Part of the reason I went all out was that Christmas morning was so important to Shawn. He loved the drama of it all, and like many fathers, every Christmas Eve he stayed up into the wee hours of the night putting together toys and setting the scene. He loved those first moments of Christmas morning and reveled in the joy he saw in the kids’ faces. I worried at times that we were overindulging the kids, and that they’d get greedy with all of the presents that they received.
But I’m glad I sat back and let Shawn have his way on this one, because I will always have vivid memories of watching him every Christmas morning. Not the kids. Him.
Because he really was a kid at heart.
In fact, he was the person who loved toys the most in our house. Sometimes he’d come home in November after stopping by the toy store – alone – with a toy for one of the kids. I always scolded him and made sure he put it away for the holidays. But other times I couldn’t stop him, and I’d come home from an afternoon off and find out he’d taken the kids to the toy store in December.
I was always mad at him for that. Not let’s-fight-in-front-of-the-kids mad, just annoyed that he was getting them presents for no reason weeks before Christmas. “Have some restraint!” I remember saying to him one year.
But do you know what the kids remember vividly about him? How much fun they had at the toy store when he took them.

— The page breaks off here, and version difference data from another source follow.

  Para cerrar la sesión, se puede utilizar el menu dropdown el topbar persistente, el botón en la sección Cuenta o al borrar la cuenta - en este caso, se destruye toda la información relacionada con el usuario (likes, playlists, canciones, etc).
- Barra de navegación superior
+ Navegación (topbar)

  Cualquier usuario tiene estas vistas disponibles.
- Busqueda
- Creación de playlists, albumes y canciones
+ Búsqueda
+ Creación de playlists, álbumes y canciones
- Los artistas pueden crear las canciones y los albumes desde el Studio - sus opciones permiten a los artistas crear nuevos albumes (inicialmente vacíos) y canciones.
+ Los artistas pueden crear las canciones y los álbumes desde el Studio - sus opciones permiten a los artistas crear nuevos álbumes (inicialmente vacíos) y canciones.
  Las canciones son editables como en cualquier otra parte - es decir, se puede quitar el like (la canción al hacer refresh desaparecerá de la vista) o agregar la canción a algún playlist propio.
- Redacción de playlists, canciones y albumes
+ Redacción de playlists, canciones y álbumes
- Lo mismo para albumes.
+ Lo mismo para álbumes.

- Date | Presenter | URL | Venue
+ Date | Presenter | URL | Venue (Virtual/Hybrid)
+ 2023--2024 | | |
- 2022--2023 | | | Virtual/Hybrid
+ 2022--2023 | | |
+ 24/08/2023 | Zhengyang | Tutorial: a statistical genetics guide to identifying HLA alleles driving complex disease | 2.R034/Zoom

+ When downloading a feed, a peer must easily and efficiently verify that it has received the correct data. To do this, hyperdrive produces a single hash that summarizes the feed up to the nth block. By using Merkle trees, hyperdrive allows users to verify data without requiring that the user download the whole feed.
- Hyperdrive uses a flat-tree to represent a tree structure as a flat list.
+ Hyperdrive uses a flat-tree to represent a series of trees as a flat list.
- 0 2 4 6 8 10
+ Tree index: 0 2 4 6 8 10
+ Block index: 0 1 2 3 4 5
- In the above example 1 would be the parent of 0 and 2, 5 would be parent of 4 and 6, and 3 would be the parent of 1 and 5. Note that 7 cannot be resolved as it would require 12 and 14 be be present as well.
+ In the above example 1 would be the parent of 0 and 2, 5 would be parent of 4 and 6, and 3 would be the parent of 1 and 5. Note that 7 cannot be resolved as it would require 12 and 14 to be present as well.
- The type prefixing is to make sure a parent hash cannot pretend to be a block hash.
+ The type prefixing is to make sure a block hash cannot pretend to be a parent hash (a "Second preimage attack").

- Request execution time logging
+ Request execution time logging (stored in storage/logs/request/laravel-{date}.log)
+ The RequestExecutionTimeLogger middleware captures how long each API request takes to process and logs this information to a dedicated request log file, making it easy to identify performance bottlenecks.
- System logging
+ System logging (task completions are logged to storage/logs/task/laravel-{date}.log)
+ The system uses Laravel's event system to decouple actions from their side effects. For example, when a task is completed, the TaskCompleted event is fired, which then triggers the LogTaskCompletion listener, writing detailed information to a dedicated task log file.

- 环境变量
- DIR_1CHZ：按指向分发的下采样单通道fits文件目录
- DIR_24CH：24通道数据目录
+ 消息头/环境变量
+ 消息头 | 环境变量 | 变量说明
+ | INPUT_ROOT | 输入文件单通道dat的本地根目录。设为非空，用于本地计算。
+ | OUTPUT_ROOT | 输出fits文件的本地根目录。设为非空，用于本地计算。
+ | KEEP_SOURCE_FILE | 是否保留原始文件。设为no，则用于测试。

In fact, last week when I remembered that I had no presents for the kids, I sat down with Claire and Austin and asked them what they wanted, and they brought up those trips with their dad.
“I don’t really need anything,” Claire said, “but remember how Dad used to take us to the toy store? Maybe we could do that.”
“Ya!” Austin chimed in. “We always went to the diner that’s next door first and then we would go get something at the toy store. Can we do that?”
That seemed easy enough. I wrote out some “coupons” for a visit to the diner and the toy store, and they’ll open them tomorrow. It felt like a piece of Shawn was there when I did it.
But as of that evening four days ago, I still didn’t have much else for them to open. I’d do some shopping over the weekend, I figured.
That night, after I put the kids to bed, I was talking to my dad. “Oh,” he said, “there’s a bunch of presents in the basement. Someone dropped them off on the front porch today and there wasn’t a tag, so I hid them downstairs. Do you know who it was?”
I didn’t. I went to the basement and found over a dozen wrapped gifts. There was just one tag that read, “Enjoy.”
I started crying. I had no idea who it was, but it was like someone had read my mind that day. Even the handwriting seemed unfamiliar. I turned the wrapped packages over in my hands and marveled at the fact that someone had done this for my kids.
“So who was it?” my dad asked later.
“I don’t know,” I said. “I mean, I guess it must have been Santa.”
It sounds like I made this whole story up, but it is the honest truth. Santa came to our house. Just like Shawn would have done if he was here.
Merry Christmas, everyone.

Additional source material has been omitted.